Use of RDCs and development of novel NMR methods to quantify protein dynamics
Research in my lab
is concerned with the development and application of novel NMR techniques to
understand protein structure and function. In particular we are interested in
how molecular dynamics, intermolecular recognition and the quaternary
organization of multi-domain proteins serve to mediate biological function. NMR
spectroscopy is particularly well suited to study such problems and its
capabilities are still evolving. One area of continued research is centered on
making NMR measurements when the protein is slightly aligned relative to the
magnetic field. Most prominent among the benefits of this approach is the
appearance of residual dipolar couplings (RDCs) in the NMR spectrum. These RDCs
are relatively easily measured and represent an abundant source of highly
precise information on the relative orientations of different internuclear
'bonds' within the molecule. In addition, RDCs exhibit sensitivity to molecular
motions on the nsec-msec timescales, during which many functionally important
motions occur. An ongoing effort is to develop effective experimental as well
as analytical tools for the characterization of biomolecular motions at atomic
resolution.
- Tolman, J.R. (2009) Protein dynamics from disorder. Nature 459:1063-1064.
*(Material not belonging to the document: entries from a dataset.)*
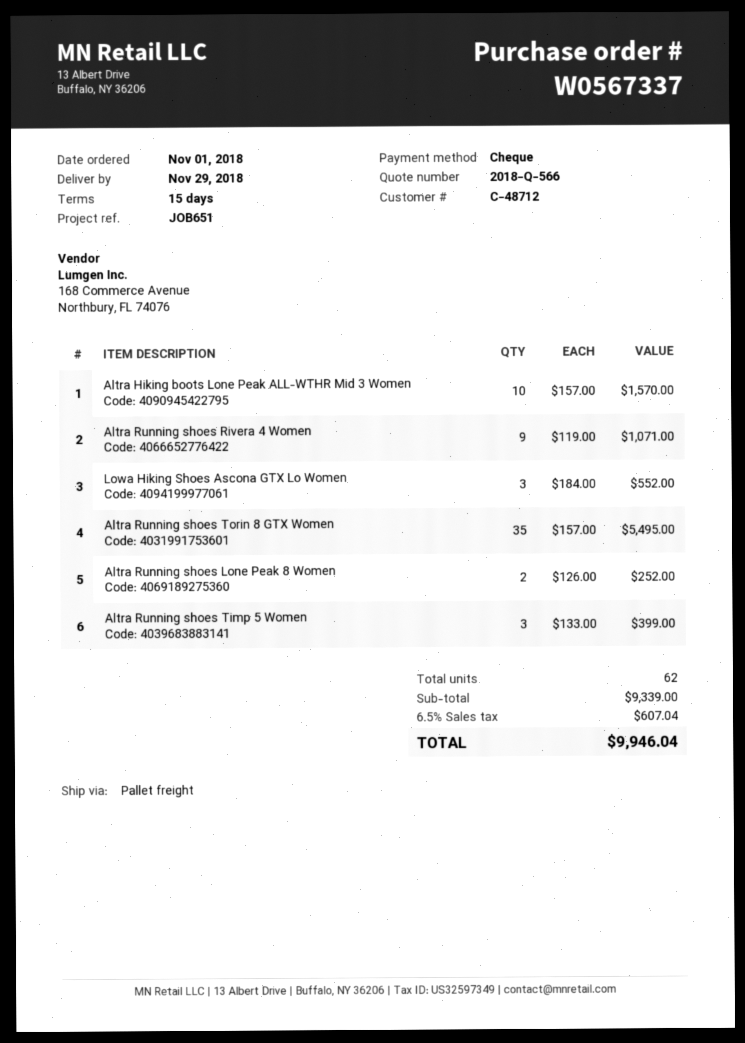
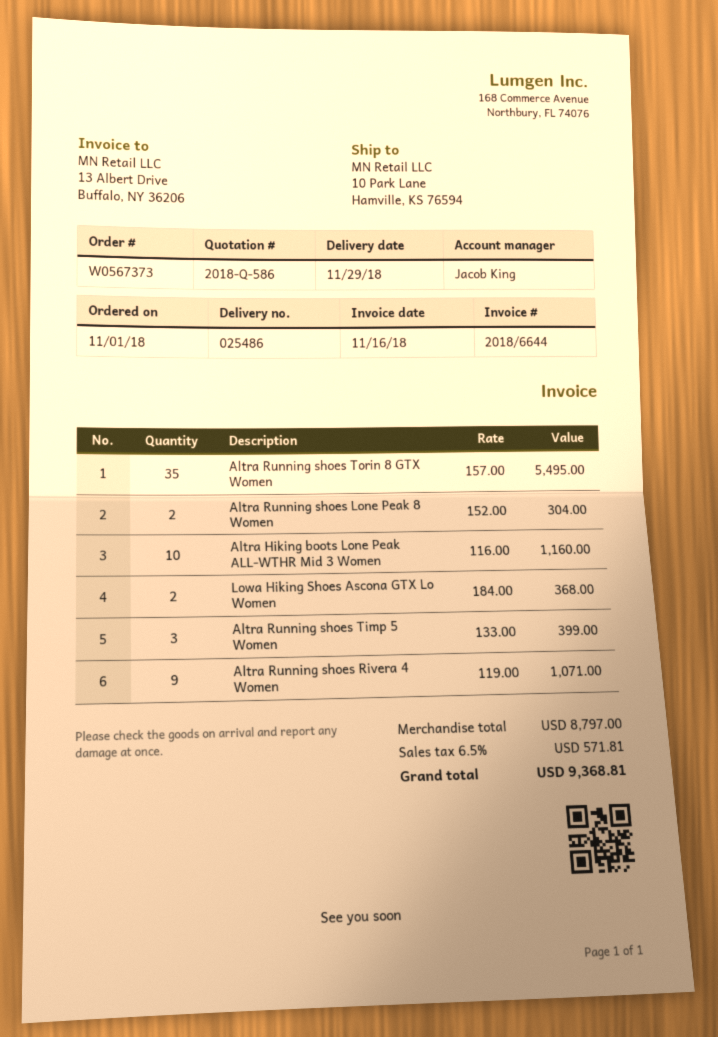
quote number: 2018-Q-566 -> 2018-Q-586
order number: W0567337 -> W0567373
Altra Hiking boots Lone Peak ALL-WTHR Mid 3 Women: 10 x 157.00 = 1570.00 -> 10 x 116.00 = 1160.00
Lowa Hiking Shoes Ascona GTX Lo Women: 3 x 184.00 = 552.00 -> 2 x 184.00 = 368.00
Altra Running shoes Lone Peak 8 Women: 2 x 126.00 = 252.00 -> 2 x 152.00 = 304.00
subtotal: 9339.00 -> 8797.00
tax: 6.5% = 607.04 -> 6.5% = 571.81
total: 9946.04 -> 9368.81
- Arbogast, L., A. Majumdar, and J.R. Tolman. (2010) HNCO-based measurement of one-bond amide 15N-1H couplings with optimized precision. J. Biomol. NMR 46:175-189.
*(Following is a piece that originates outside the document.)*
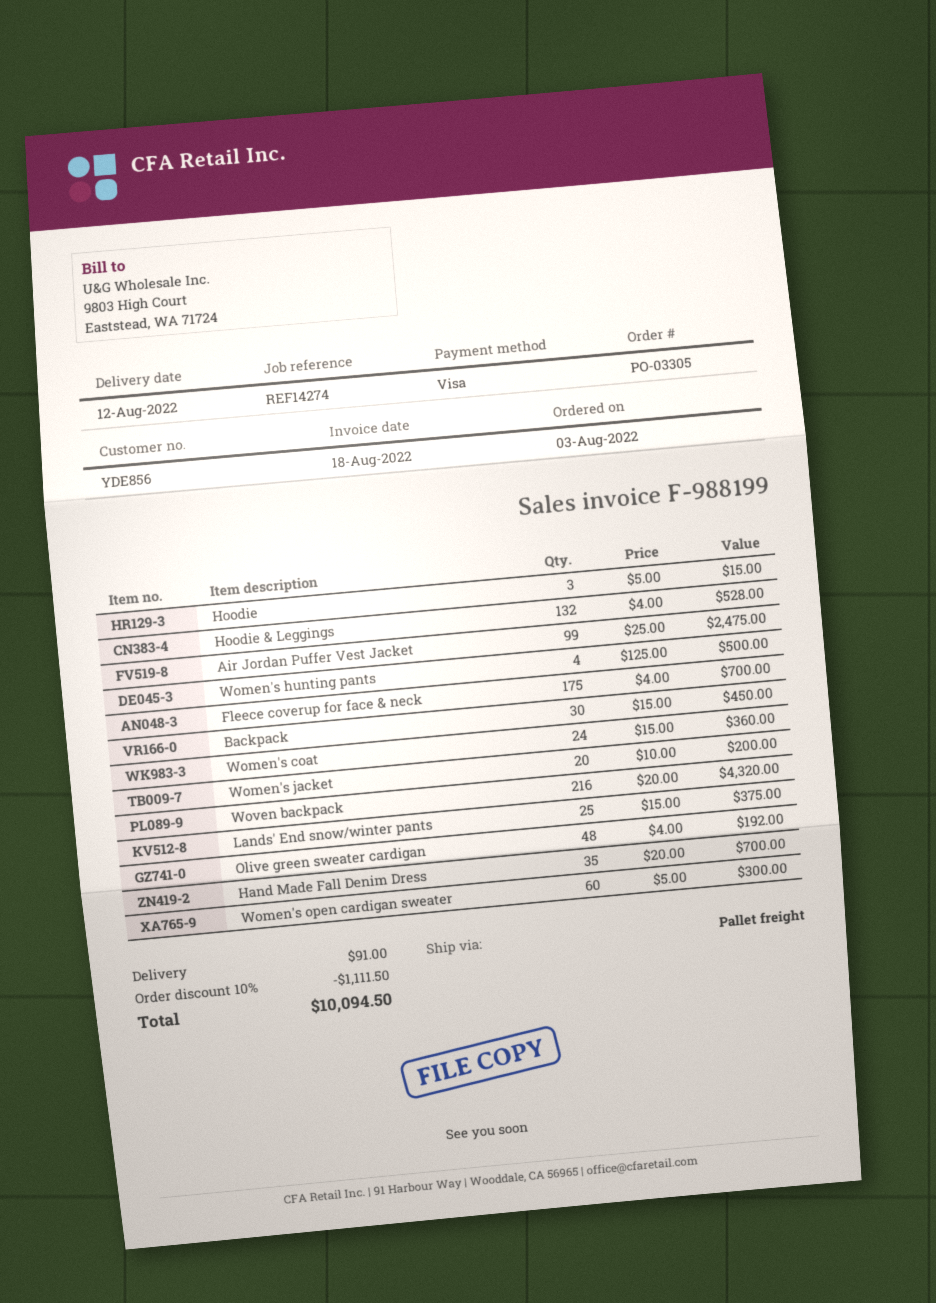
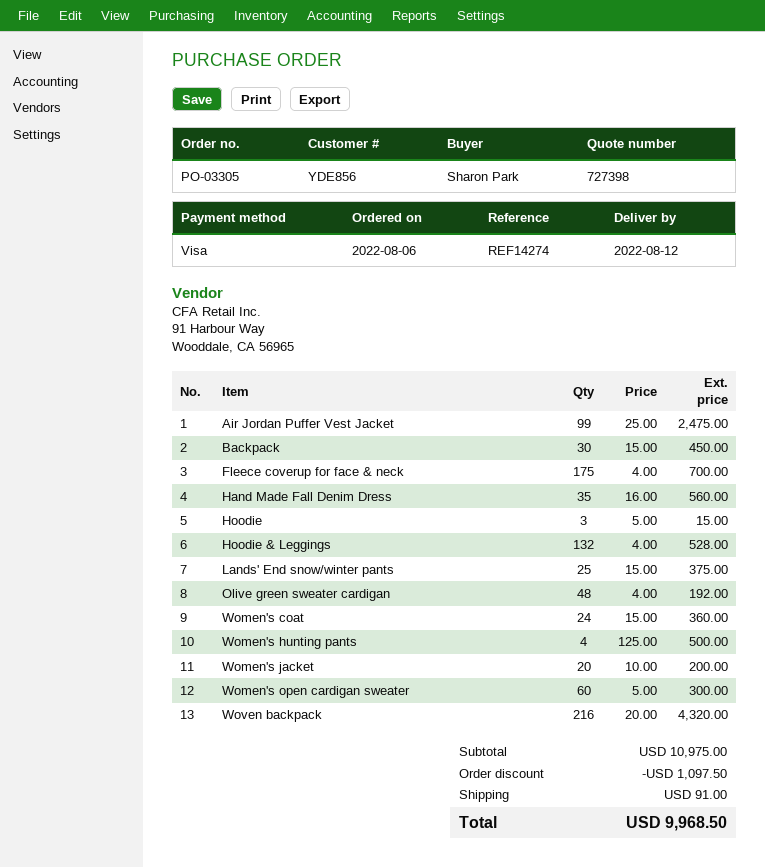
order date: 2022-08-03 -> 2022-08-06
Hand Made Fall Denim Dress: 35 x 20.00 = 700.00 -> 35 x 16.00 = 560.00
discount: 1111.50 -> 1097.50
total: 10094.50 -> 9968.50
Understanding the mechanism of ubiquitination for drug development against cancer
A more applied
interest of the laboratory is the mechanism by which misfolded or unfolded
proteins in the endoplasmic reticulum are targeted for degradation by the
cytosolic ubiquitin-proteasome system. It is well established that attachment
of a K48-linked polyubiquitin (polyUb) chain to a protein leads to degradation
by the 26S proteasome. We are focused on understanding how an E2:E3 enzyme pair
(Ube2g2:gp78) work together to assemble K48-linked polyUb chains and then
attach them to the proper substrates. Of particular interest is how these
K48-linked polyUb chains are assembled with high specificity and efficiency.
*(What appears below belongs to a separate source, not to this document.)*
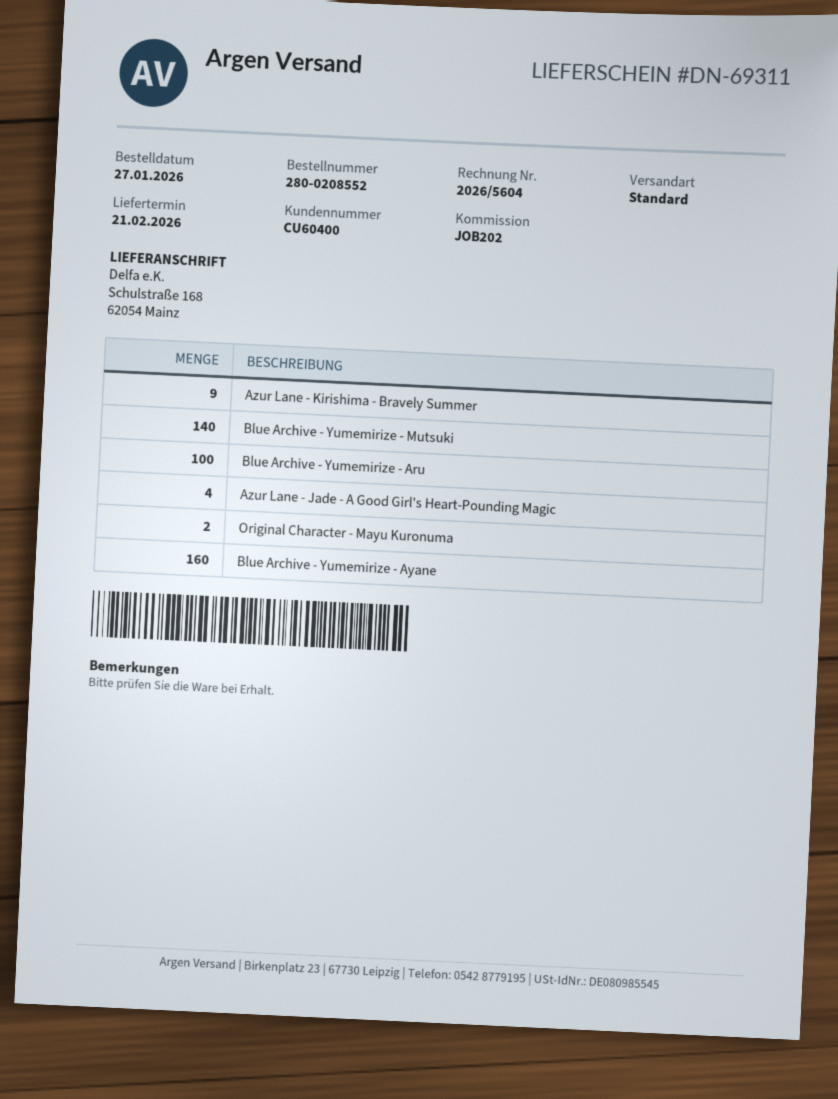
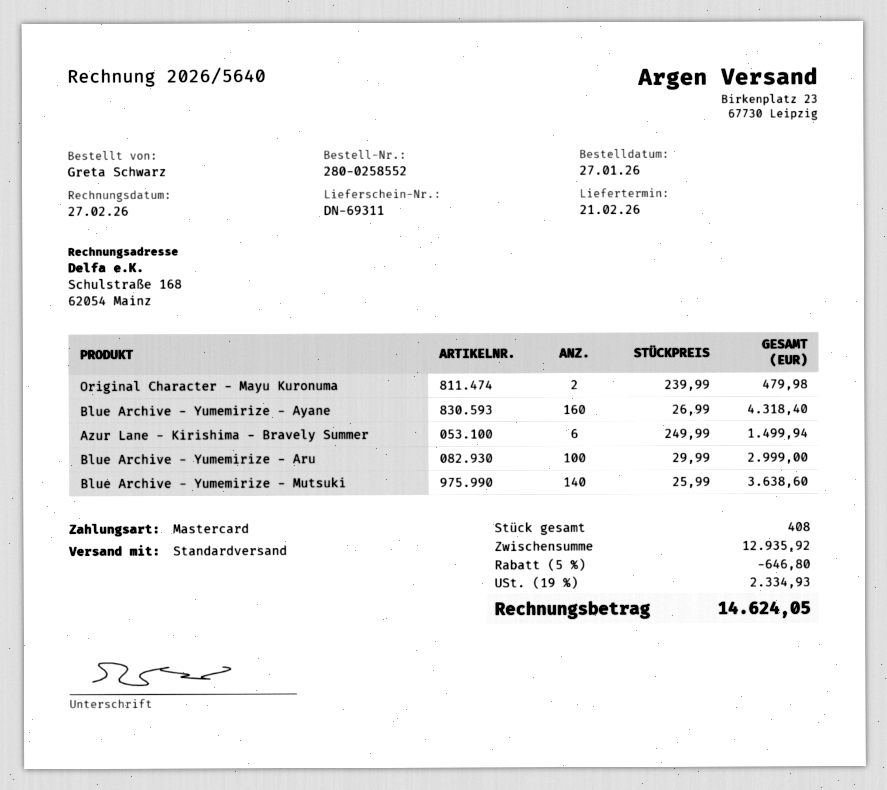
order number: 280-0208552 -> 280-0258552
invoice number: 2026/5604 -> 2026/5640
Azur Lane - Kirishima - Bravely Summer: 9 -> 6
Azur Lane - Jade - A Good Girl's Heart-Pounding Magic: 4 -> none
The solution to this problem will, among other things, require an understanding
of how gp78 allosterically activates Ube2g2's catalytic function and how
multiple proteins interact with one another in a dynamic fashion during chain
assembly.
- Ju, T., W. Bocik, A. Majumdar, and J.R. Tolman. (2010) Solution structure and dynamics of human ubquitin conjugating enzyme Ube2g2. Proteins: Struct. Funct. Bioinfo. 78:1291-1301.
- Bocik, W.E., A. Sircar, J.J. Gray, and J.R. Tolman. (2011) Mechanism of polyubiquitin chain recognition by the human ubiquitin conjugation enzyme Ube2g2. J. Biol. Chem. 286:3981-3991.